The November/December issue of the Logistician carried the first of my articles and the latest issue carried the final two.

There, published three times in a magazine read by colonels, generals and adoring majors. Two of the articles even have my name on them, in a magnanimous gesture by my old commander. Usually senior officers use these bylines to grease the wheels for future promotions. The appearance of “staff sergeant” among colonels and warrant officers is pretty funny, I think.

Still, although it’s about as exciting as giving a tour of a bedroom, the damn things represent months of my life and the final, now closed, chapter that was Fort Hood. I shudder at the mention of the possibility of ever having to be assigned there again.

May God have mercy on those still stop-lossed there.

###

Chairs, paella and…eating babies???

A few days ago, it hit me–Christmas was almost here!

I remember waking up on the 20th or 21st, looking over at the pile of gifts for the family I’d picked up weeks before, and realized I had nearly missed the holiday.

Luckily, companies like UPS exist because of people like me.

Roommate Adrian and I went through our days in December with little holiday fuss. Work was work, the number attached to the days or the greenery around the lampposts and signs didn’t play much into our routine.

He did break down and drape a string of white lights around the bookshelf. It sat next to the windowed wall, thus showing a twinkle of spirit to the outside. It would suffice.

The remainder of the lights wrapped around an adjoining chair and, with the addition of one of Sarah’s bowed teddy bears and a smattering of presents, I arranged a very sharp-looking Christmas chair.

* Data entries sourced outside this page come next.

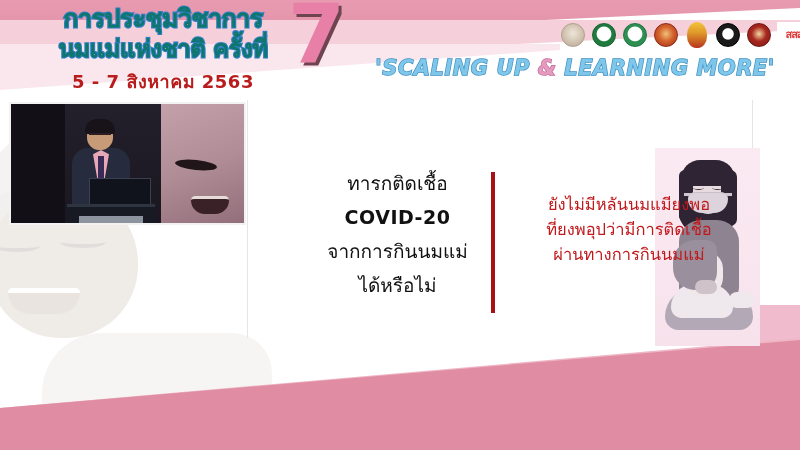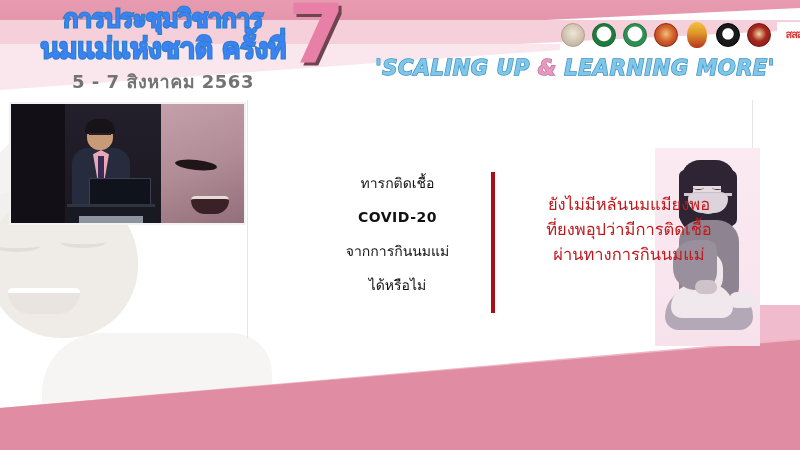"การประชุมวิชาการ" .title-line { color: #3b82f6 -> #0f766e }
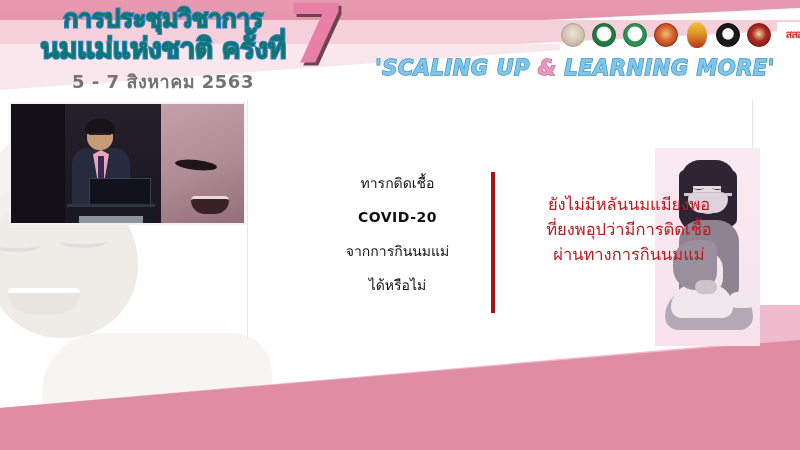"นมแม่แห่งชาติ ครั้งที่" .title-line.l2 { font-size: 28px -> 24px }
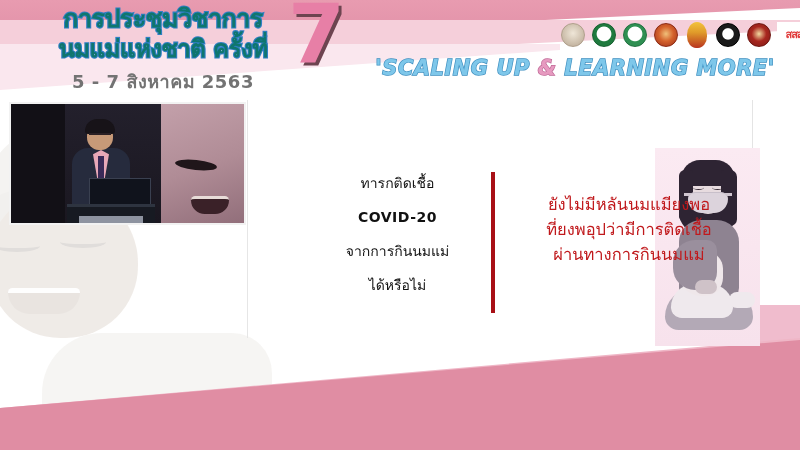"5 - 7 สิงหาคม 2563" .title-date { color: #737373 -> #b91c1c }
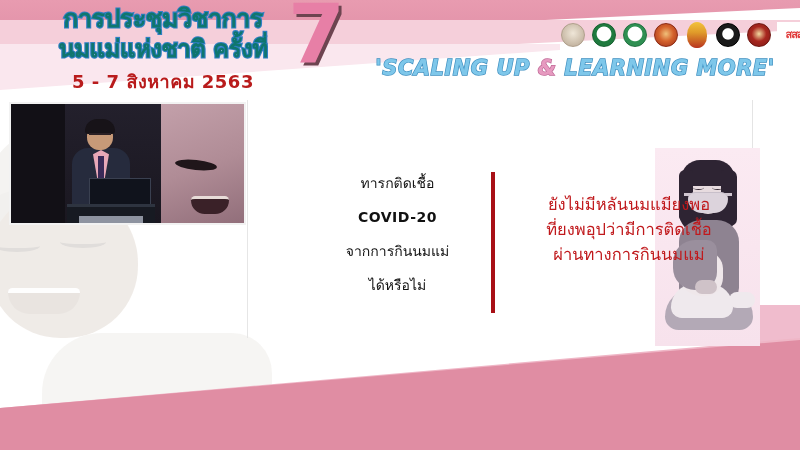"ทารกติดเชื้อ" #question .q-line { font-size: 14px -> 19px }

Festive. Subtle. Perfect.

Uber peep Santino flew in on Christmas Eve to spend the holiday with me. Always good times with that guy. He had to bring some work with him, busy as he is, filming and editing a thousand projects; and fate saw fit to crash his computer’s hard drive upon arrival, which grounded any work efforts for the time being.

So came Christmas day, with Adrian up north at his brother’s and Sonny and I rousing in the morning-ish. I thought I’d make some paella–a Spanish dish I’d come to adore from a few holiday’s spent with Sonny’s family. It was a tradition with his crew and, I thought, would compliment our oddity of holiday.

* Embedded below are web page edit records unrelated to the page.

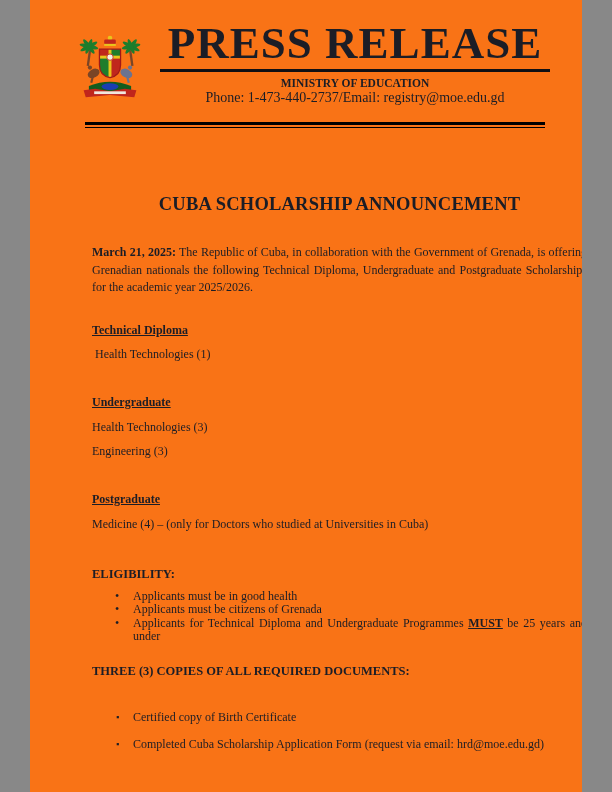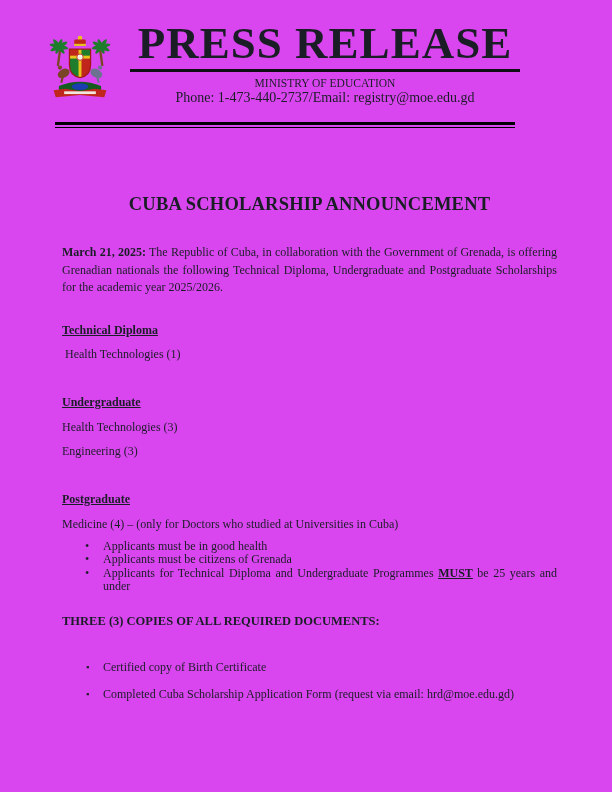"PRESS RELEASE" .page { background: #d946ef -> #f97316; width: 612px -> 552px }
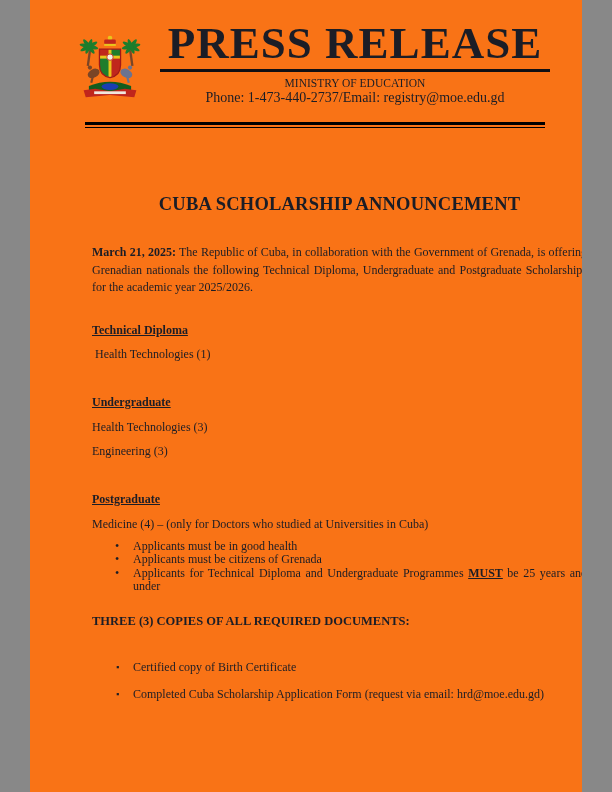"MINISTRY OF EDUCATION" .ministry { font-weight: normal -> bold }
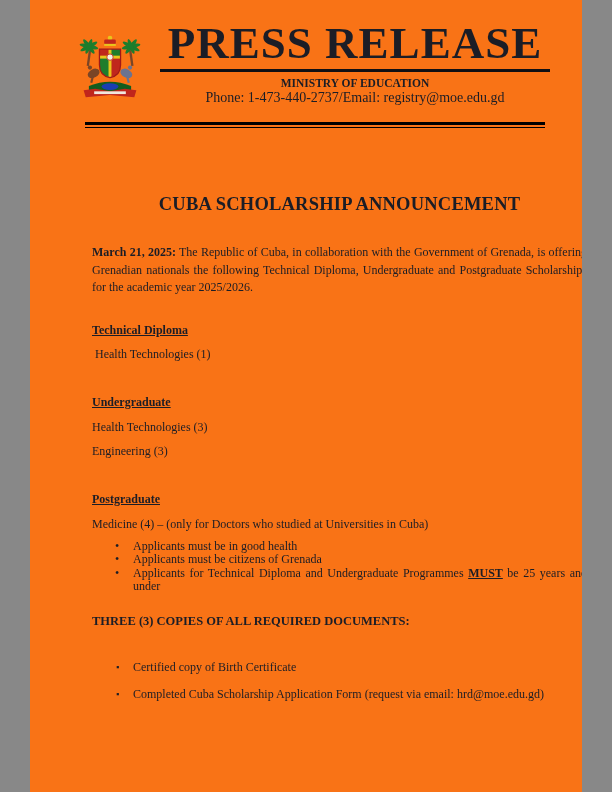"ELIGIBILITY:" p.caps-head { html: none -> <p>ELIGIBILITY:</p> }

The day after, we began our quest to repair his computer–finding a service center, tucked away in an office park, willing to rush and fix things within a day, as a late Christmas present to Sonny (as under warranty, mind you, so a generous spirit was encouraged).

In the evening, Sonny and I decided to head out to see the latest sure-fire classic “Alien verses Predator 2.” I’d looked up initial reviews of the thing–including a whopping 13% score at RottenTomatoes.com. We both knew it would be pretty bad, but, as avid fans of the original movies (not necessarily the scores of sequels, since), we had an innate sense of duty to see it.

Well…yeah, pretty bad.

It reminded me of a 10-year old boy trying to tell a scary campfire story. All the subtlety of a rock concert and the flair of a club-footed moose. Whereas the old-school originals were terrorizing and creepy enough to be ensconced as pillars of the genre, the franchises both have been reduced to campy side-shows, with all the allure of C-list celebrity has-beens.

However, to ensure the movie lives on in water-cooler conversations and commentaries, the director saw fit to throw outright offensive scenes at the audience, including killing the token black guy (again?!), having a horrified young boy watch his father die before being dispatched himself, and the new habit of said Aliens to feed on the unborn babies of the mothers in a hospital maternity ward.

Wow. If you can’t be enthralling, just up the shock value, I suppose.

Regardless, I can see why some countries would prefer if American forms of entertainment stayed within our borders.

So, with that, Merry Christmas?

###

Could you repeat that?

Monday morning:

Student has some sort of eye infection. I notice it while “coaching” my students through an assignment.

In our current potion of the course, the day’s lesson is given in the morning and the students have the remainder of the day to complete the assigned task. We’re on design and layout, so they hear a little bit about what they’re doing and have at it. They come to me in the back, one by one. This guy came back and sat down.

“Wow, are you crying?” I asked. He had moisture around his eyes and some weird caked crap lining his eyelashes like clear brownish clumped mascara.

“No, I have an eye thing,” he said, obviously having endured about a thousand questions about his eyes thus far in the day.

“Ah, you get medicine?” I put forward.

“Yeah I have some, but I’m not going to medical. I can’t miss out on class.”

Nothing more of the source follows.